Records provided START

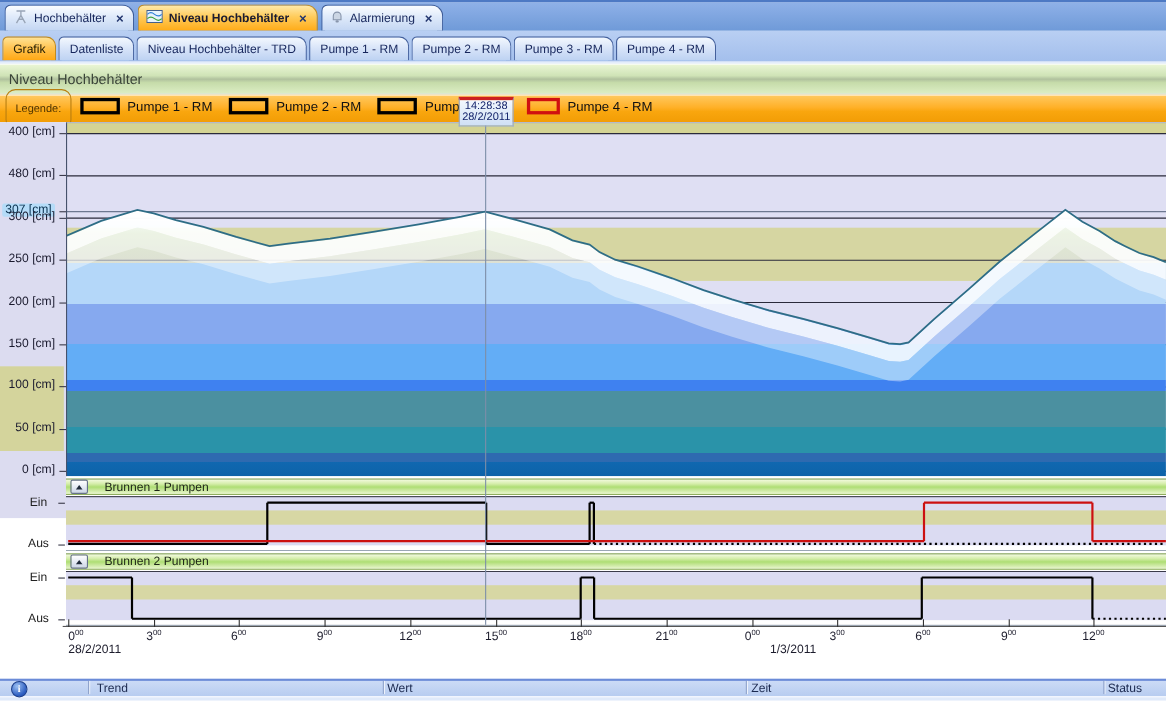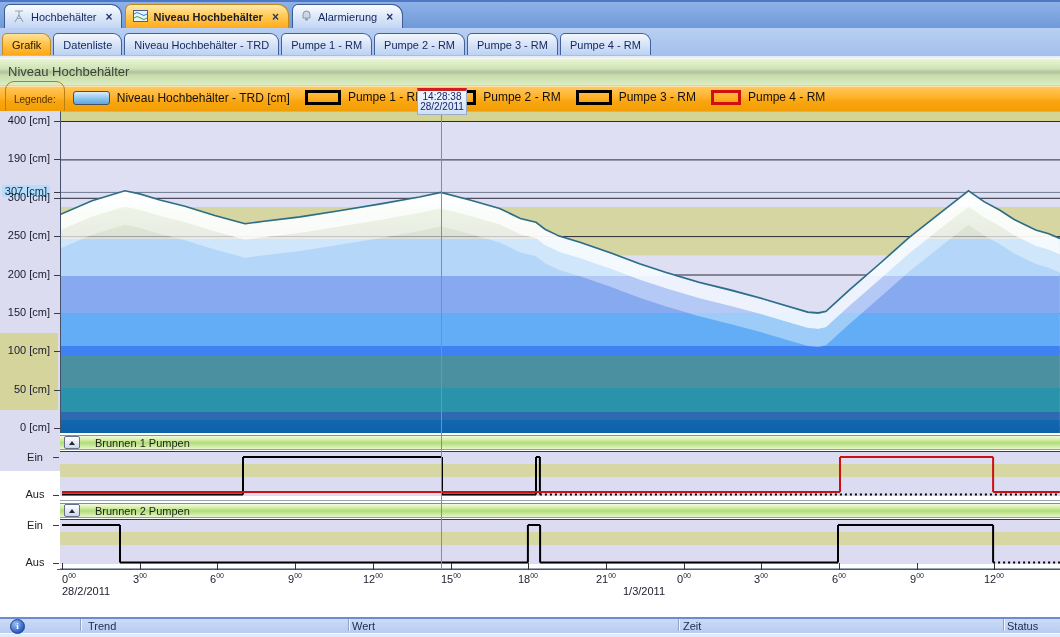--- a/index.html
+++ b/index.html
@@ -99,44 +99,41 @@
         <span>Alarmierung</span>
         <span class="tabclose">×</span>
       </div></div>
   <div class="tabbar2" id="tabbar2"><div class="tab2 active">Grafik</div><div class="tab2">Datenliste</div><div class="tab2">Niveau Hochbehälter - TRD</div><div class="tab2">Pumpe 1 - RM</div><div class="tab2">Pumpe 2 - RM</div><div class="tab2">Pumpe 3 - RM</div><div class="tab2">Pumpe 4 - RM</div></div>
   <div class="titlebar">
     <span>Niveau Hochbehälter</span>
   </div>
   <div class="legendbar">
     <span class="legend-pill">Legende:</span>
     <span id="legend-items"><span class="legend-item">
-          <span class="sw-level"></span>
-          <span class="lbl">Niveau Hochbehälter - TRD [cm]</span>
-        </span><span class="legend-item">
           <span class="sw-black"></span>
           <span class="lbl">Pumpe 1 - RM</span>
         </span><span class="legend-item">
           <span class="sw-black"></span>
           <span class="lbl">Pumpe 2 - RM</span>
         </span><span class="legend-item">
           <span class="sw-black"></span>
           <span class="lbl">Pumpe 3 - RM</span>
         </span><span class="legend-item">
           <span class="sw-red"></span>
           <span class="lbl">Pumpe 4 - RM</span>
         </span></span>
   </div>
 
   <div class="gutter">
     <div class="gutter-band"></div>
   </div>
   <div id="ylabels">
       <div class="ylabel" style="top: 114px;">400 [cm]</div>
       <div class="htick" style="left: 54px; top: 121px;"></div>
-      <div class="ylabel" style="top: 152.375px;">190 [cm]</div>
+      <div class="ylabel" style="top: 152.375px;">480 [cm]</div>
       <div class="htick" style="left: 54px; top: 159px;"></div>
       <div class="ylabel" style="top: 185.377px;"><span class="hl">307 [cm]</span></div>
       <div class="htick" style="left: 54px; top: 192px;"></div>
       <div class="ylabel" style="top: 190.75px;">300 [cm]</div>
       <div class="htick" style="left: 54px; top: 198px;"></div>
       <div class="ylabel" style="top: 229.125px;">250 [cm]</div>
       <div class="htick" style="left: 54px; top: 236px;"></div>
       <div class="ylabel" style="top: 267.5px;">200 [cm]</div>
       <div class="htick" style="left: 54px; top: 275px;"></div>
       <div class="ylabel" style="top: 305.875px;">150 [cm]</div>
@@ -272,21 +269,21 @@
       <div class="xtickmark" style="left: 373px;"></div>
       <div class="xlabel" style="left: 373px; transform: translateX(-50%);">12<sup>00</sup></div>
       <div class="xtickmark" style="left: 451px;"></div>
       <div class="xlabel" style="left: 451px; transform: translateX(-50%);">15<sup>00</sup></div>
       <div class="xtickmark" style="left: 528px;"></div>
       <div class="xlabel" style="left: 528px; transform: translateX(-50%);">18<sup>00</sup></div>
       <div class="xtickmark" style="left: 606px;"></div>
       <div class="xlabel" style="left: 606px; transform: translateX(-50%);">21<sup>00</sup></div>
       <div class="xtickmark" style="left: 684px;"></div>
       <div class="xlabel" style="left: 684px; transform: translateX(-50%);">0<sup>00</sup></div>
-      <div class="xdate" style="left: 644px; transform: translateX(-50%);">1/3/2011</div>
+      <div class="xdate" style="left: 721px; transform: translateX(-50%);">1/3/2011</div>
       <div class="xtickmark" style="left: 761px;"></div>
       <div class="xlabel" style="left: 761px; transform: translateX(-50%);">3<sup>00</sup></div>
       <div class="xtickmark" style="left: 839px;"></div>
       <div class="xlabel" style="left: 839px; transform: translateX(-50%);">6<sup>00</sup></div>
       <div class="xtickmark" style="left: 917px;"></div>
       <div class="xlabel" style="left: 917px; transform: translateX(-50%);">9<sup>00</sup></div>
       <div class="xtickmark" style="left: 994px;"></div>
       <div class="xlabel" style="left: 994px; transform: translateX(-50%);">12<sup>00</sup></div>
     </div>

Records provided END
Records provided START

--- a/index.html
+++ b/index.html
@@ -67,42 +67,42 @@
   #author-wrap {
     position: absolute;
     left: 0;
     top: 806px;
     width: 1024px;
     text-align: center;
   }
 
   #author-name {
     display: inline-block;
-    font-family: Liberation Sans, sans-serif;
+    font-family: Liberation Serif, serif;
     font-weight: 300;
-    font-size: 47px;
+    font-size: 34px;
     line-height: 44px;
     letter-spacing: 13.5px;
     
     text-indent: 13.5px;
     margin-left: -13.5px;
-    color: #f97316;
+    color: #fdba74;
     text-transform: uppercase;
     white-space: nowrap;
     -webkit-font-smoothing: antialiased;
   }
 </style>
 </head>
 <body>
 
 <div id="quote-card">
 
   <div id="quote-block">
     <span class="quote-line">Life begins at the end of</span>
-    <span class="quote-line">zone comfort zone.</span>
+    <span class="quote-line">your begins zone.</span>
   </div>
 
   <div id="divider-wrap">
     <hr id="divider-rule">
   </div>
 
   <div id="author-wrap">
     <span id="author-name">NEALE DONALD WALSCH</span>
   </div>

Records provided END

■ What you will do
Gather all lines from the records above in which "Pumpe" appears.

■ Result for this exercise
   <div class="tabbar2" id="tabbar2"><div class="tab2 active">Grafik</div><div class="tab2">Datenliste</div><div class="tab2">Niveau Hochbehälter - TRD</div><div class="tab2">Pumpe 1 - RM</div><div class="tab2">Pumpe 2 - RM</div><div class="tab2">Pumpe 3 - RM</div><div class="tab2">Pumpe 4 - RM</div></div>
           <span class="lbl">Pumpe 1 - RM</span>
           <span class="lbl">Pumpe 2 - RM</span>
           <span class="lbl">Pumpe 3 - RM</span>
           <span class="lbl">Pumpe 4 - RM</span>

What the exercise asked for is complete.